WAC 284-43-615 Grievance and complaint procedures–Generally.
(1) Each carrier must adopt and implement a comprehensive process for the resolution of covered persons’ grievances and appeals of adverse determinations. This process shall meet accepted national certification standards such as those used by the National Committee for Quality Assurance except as otherwise required by this chapter.

(2) This process must conform to the provisions of this chapter and each carrier must:

  1. Provide a clear explanation of the grievance process upon request, upon enrollment to new covered persons, and annually to covered person and subcontractors of the carrier.
  2. Ensure that the grievance process is accessible to enrollees who are limited-English speakers, who have literacy problems, or who have physical or mental disabilities that impede their ability to file a grievance.
  3. Process as a grievance a covered person’s expression of dissatisfaction about customer service or the quality or availability of a health service.
  4. Implement procedures for registering and responding to oral andwritten grievances in a timely and thorough manner including the notification of a covered person that a grievance or appeal has been received.
  5. Assist the covered person with all grievance and appeal processes.
  6. Cooperate with any representative authorized in writing by the covered person.
  7. Consider all information submitted by the covered person or representative.
  8. Investigate and resolve all grievances and appeals.
  9. Provide information on the covered person’s right to obtain second opinions.
  10. Track each appeal until final resolution; maintain, and make accessible to the commissioner for a period of three years, a log of all appeals; and identify and evaluate trends in appeals.

(Amending Matter No. R 98-17, filed 11/29/99, effective 12/30/99)

WAC 284-43-620 Procedures for ((health care service review decisions)) review and appeal of adverse determinations.
(1) A covered person or the covered person’s representative, including the treating provider (regardless of whether the provider is affiliated with the carrier) acting on behalf of the covered person may appeal an adverse determination in writing. The carrier must reconsider the adverse determination and notify the covered person of its decision within fourteen days of receipt of the appeal unless the carrier notifies the covered person that an extension is necessary to complete the appeal; however, the extension cannot delay the decision beyond thirty days of the request for appeal, without the informed, written consent of the coverage person.

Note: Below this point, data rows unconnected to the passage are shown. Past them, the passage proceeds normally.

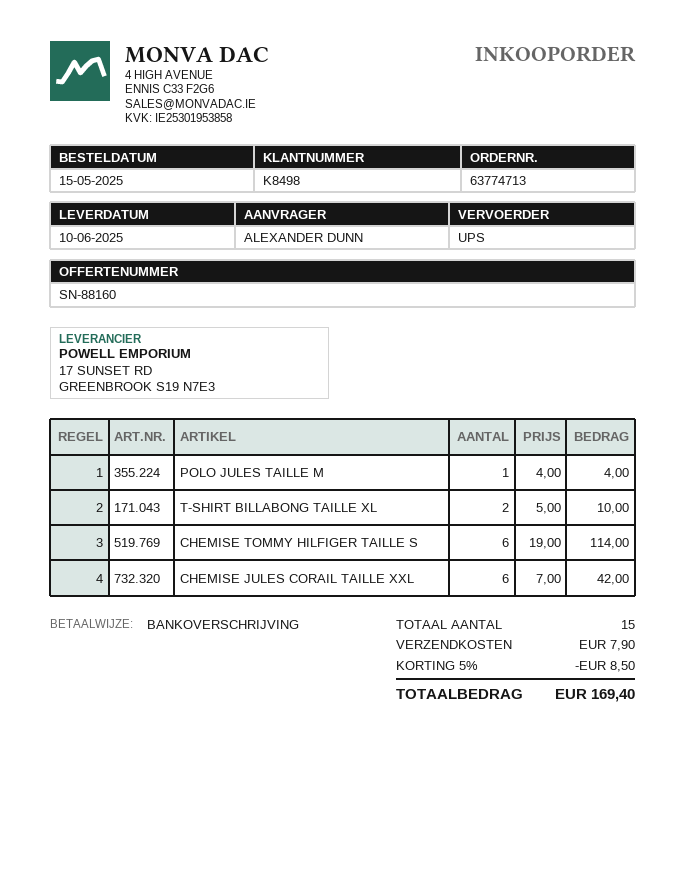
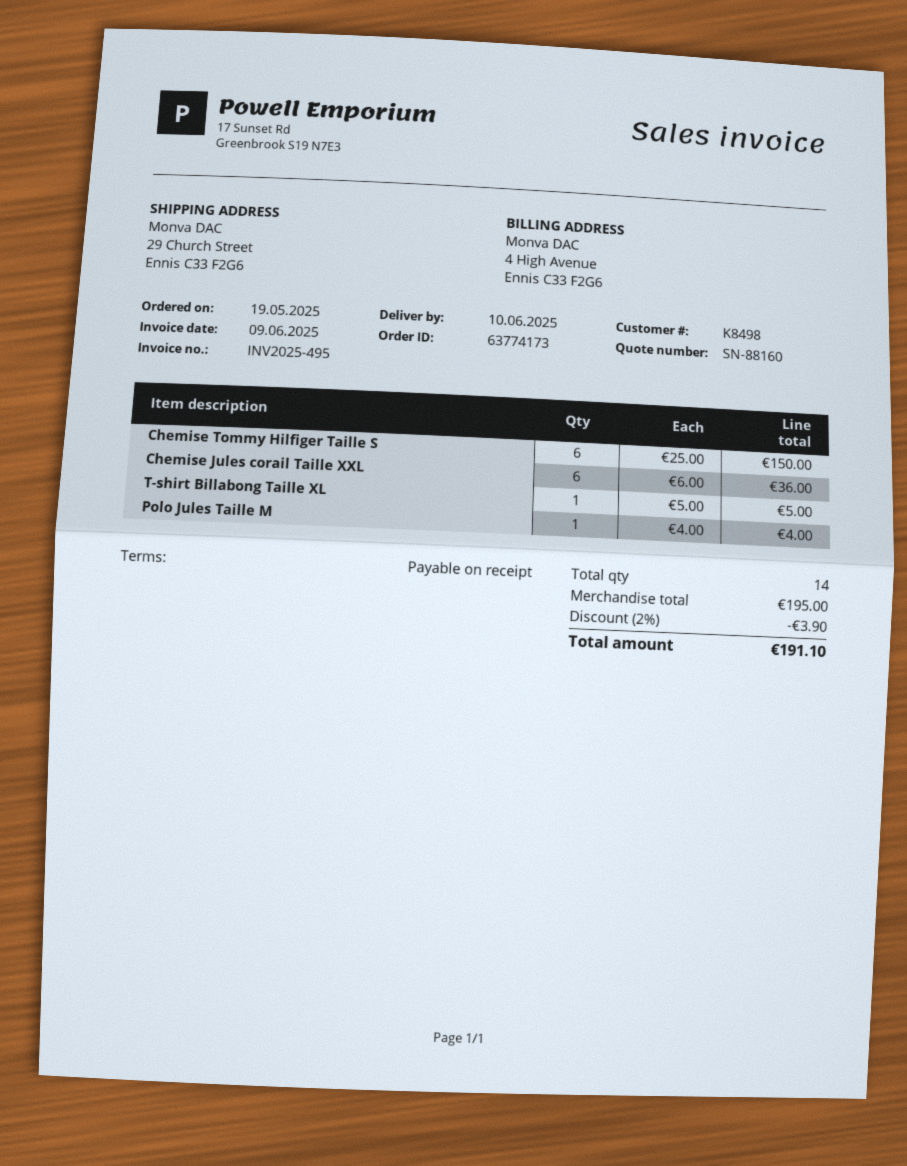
order number: 63774713 -> 63774173
order date: 2025-05-15 -> 2025-05-19
T-SHIRT BILLABONG TAILLE XL: 2 x 5.00 = 10.00 -> 1 x 5.00 = 5.00
CHEMISE TOMMY HILFIGER TAILLE S: 6 x 19.00 = 114.00 -> 6 x 25.00 = 150.00
CHEMISE JULES CORAIL TAILLE XXL: 6 x 7.00 = 42.00 -> 6 x 6.00 = 36.00
total quantity: 15 -> 14
discount: 5% = 8.50 -> 2% = 3.90
shipping: 7.90 -> none
total: 169.40 -> 191.10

(2) Whenever a health carrier makes an adverse determination and delay would jeopardize the covered person’s life or materially jeopardize the covered person’s health, the carrier shall expedite and process either a written or an oral appeal and issue a decision no later than seventy-two hours after receipt of the appeal. If the treating health care provider determines that delay ((would)) could jeopardize the covered ((person’s life or materially jeopardize the)) person’s health or ability to regain maximum function, the carrier shall presume the need for expeditious review, including the need for an expeditious determination in any independent review under WAC 284-43-630.

(3) A carrier may not take or threaten to take any punitive action against a provider acting on behalf or in support of a covered person appealing an adverse determination.

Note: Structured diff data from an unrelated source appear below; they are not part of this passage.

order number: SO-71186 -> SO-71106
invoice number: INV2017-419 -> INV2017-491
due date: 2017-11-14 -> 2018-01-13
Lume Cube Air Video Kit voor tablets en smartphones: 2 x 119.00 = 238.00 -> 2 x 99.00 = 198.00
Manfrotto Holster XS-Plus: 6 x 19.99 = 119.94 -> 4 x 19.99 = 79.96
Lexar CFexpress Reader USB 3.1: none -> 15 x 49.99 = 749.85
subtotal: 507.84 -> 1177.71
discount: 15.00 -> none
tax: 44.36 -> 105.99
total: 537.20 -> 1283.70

(4) Appeals of adverse determinations shall be evaluated by health care providers who were not involved in the initial decision and who have appropriate expertise in the field of medicine that encompasses the covered person’s condition or disease.

(5) All appeals must include a review of all relevant information submitted by the covered person or a provider acting on behalf of the covered person.

(6) The carrier shall issue to affected parties and to any provider acting on behalf of the covered person a written notification of the adverse determination that includes the actual reasons for the determination, the instructions for obtaining an appeal of the carrier’s decision, a written statement of the clinical rationale for the decision, and instructions for obtaining the clinical review criteria used to make the determination.